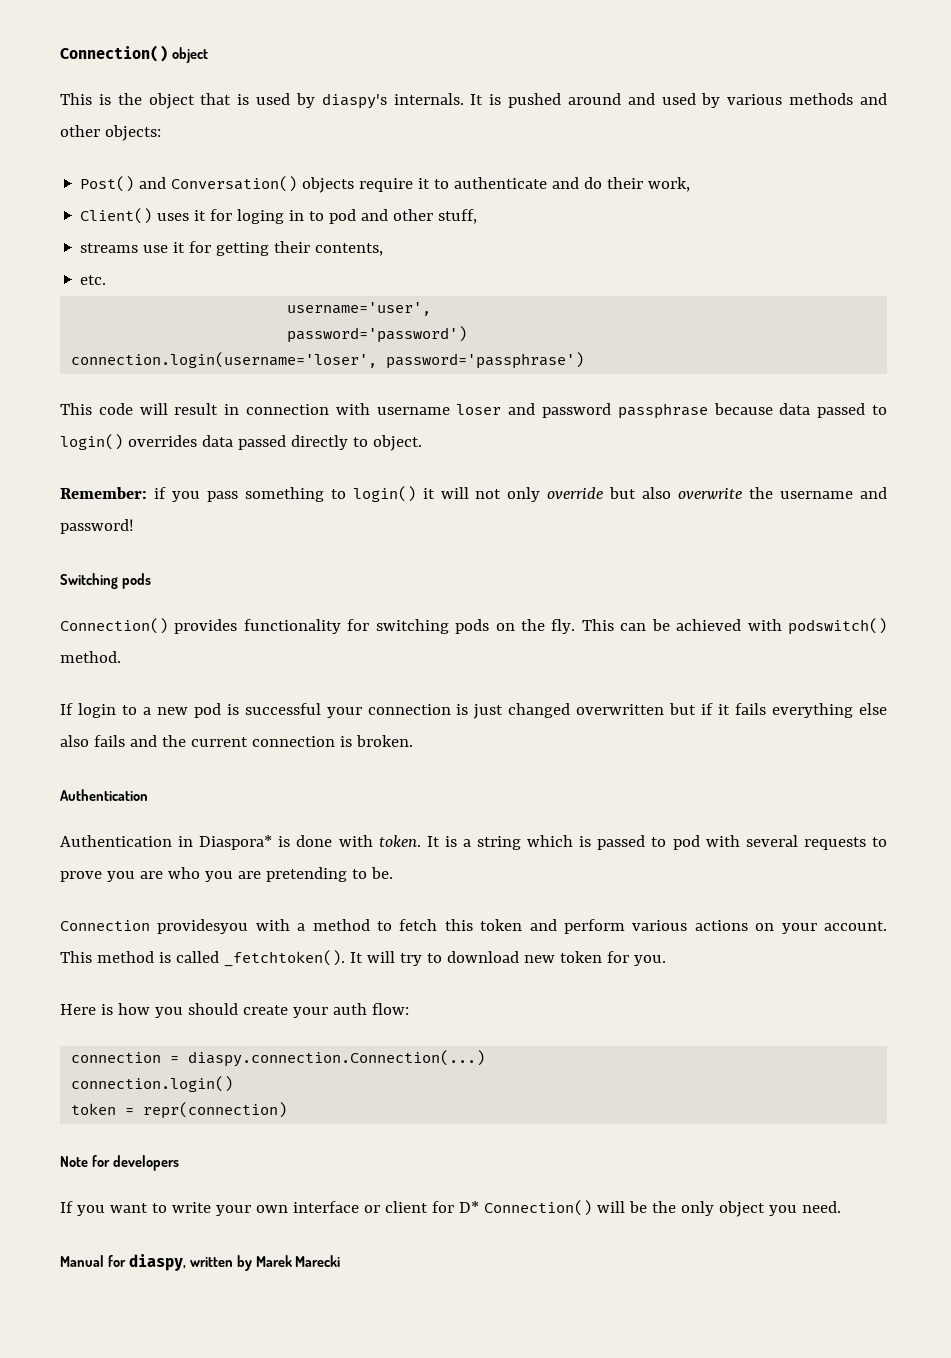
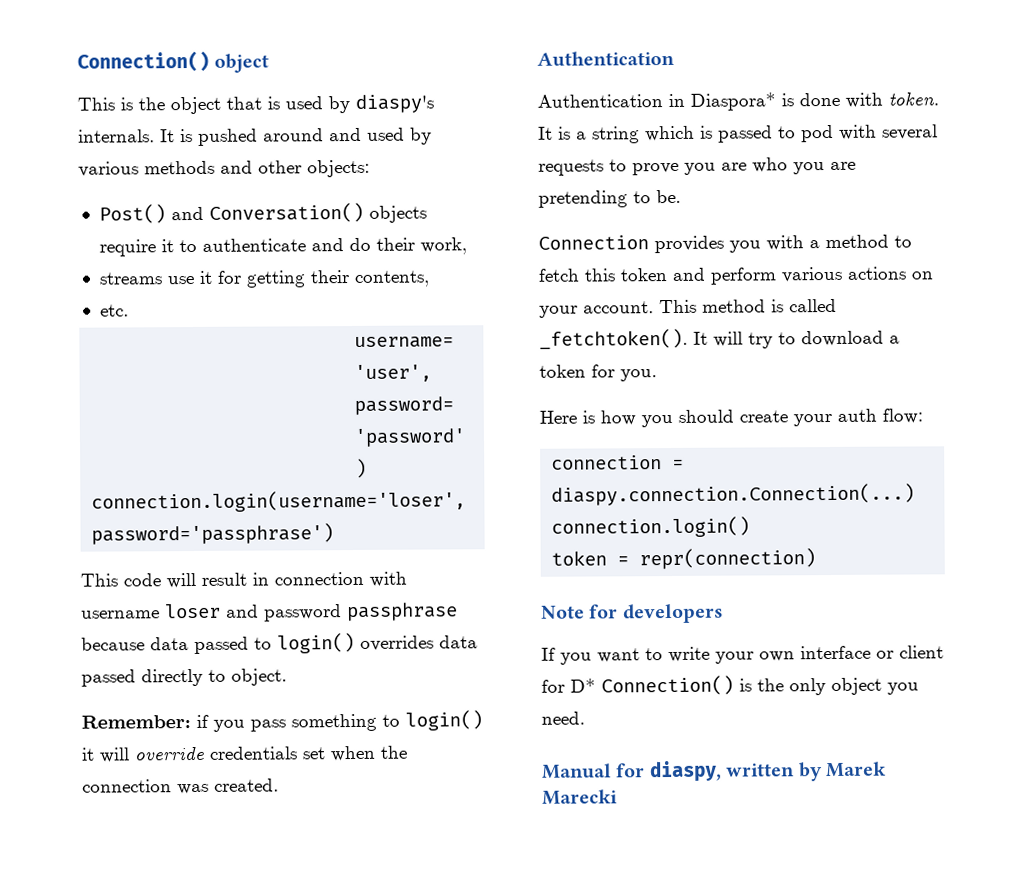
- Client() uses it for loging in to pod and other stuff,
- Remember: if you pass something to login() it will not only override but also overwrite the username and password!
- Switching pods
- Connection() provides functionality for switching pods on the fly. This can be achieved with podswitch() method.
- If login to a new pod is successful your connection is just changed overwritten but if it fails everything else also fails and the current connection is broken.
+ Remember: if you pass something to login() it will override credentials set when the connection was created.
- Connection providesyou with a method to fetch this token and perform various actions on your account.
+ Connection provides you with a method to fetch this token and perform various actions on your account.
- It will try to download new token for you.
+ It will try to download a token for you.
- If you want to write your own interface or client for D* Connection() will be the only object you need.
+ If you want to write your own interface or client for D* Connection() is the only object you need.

==================================================

■ What is required ■
Count the lines above in which the word "account" appears, then state only that count.

■ Exercise output ■
2